#### Work item:
Keep every line in which "Modell" occurs and drop the rest of the data.

══ Data extract ══

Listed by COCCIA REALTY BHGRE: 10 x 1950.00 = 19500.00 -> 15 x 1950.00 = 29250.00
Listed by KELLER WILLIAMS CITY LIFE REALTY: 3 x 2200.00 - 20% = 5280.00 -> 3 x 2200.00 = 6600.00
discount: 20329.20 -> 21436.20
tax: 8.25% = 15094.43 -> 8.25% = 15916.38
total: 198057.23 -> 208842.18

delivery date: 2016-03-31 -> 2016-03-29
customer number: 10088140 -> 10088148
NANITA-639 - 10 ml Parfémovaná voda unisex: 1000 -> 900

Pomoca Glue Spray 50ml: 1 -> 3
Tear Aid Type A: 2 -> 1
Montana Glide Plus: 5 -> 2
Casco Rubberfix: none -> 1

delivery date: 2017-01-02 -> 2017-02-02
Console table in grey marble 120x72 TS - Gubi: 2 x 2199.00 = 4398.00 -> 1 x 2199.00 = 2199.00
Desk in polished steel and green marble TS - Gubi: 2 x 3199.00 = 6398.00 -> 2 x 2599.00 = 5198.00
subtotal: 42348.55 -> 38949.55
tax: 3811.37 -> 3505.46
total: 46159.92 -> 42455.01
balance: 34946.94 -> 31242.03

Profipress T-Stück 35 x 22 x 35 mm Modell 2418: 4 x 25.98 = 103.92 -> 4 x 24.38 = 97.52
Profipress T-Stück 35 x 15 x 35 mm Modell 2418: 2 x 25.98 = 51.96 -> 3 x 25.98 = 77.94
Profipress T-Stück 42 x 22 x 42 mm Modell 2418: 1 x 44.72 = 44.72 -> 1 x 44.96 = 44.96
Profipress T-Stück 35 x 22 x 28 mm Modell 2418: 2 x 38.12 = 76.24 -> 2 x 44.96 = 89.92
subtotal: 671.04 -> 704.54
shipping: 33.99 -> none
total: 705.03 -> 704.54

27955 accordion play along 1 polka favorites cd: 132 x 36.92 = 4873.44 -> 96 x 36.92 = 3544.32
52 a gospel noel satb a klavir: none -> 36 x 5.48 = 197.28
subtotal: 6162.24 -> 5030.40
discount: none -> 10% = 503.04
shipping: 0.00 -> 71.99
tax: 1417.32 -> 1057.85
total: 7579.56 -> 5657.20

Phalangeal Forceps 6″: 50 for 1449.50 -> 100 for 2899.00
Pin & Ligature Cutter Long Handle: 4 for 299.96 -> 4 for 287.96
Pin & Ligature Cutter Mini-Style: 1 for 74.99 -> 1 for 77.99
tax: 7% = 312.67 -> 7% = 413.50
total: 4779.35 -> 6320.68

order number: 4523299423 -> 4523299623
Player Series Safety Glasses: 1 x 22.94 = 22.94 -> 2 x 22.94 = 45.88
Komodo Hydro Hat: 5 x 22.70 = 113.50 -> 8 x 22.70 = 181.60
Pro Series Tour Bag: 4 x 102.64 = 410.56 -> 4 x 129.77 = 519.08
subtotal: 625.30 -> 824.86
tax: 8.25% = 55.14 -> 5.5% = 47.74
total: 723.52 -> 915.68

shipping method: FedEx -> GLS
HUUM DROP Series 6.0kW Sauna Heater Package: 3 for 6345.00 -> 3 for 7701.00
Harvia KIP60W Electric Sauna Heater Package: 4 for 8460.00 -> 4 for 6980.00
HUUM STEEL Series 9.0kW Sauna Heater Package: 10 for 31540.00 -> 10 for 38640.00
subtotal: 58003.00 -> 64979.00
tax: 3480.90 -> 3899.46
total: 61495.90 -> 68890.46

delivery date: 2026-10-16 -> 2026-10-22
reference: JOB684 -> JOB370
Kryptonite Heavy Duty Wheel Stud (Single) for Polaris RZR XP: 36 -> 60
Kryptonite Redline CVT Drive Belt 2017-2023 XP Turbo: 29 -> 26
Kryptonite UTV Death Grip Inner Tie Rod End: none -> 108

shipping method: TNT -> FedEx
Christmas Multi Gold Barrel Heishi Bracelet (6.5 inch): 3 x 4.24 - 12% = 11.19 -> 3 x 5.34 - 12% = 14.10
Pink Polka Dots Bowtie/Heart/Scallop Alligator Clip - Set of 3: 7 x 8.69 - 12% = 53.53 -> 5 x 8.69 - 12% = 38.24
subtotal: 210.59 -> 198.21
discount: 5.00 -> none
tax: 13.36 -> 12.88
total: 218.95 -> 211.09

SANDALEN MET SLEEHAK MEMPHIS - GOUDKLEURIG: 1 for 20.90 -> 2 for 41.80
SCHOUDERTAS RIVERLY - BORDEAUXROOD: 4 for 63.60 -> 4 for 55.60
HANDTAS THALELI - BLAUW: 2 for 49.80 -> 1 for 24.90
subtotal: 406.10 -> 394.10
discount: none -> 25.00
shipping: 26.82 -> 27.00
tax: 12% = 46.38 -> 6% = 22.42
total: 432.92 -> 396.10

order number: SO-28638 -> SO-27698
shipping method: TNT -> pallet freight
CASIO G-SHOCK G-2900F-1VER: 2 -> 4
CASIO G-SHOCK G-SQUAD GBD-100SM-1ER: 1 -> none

═══

#### Solution to this problem:
Profipress T-Stück 35 x 22 x 35 mm Modell 2418: 4 x 25.98 = 103.92 -> 4 x 24.38 = 97.52
Profipress T-Stück 35 x 15 x 35 mm Modell 2418: 2 x 25.98 = 51.96 -> 3 x 25.98 = 77.94
Profipress T-Stück 42 x 22 x 42 mm Modell 2418: 1 x 44.72 = 44.72 -> 1 x 44.96 = 44.96
Profipress T-Stück 35 x 22 x 28 mm Modell 2418: 2 x 38.12 = 76.24 -> 2 x 44.96 = 89.92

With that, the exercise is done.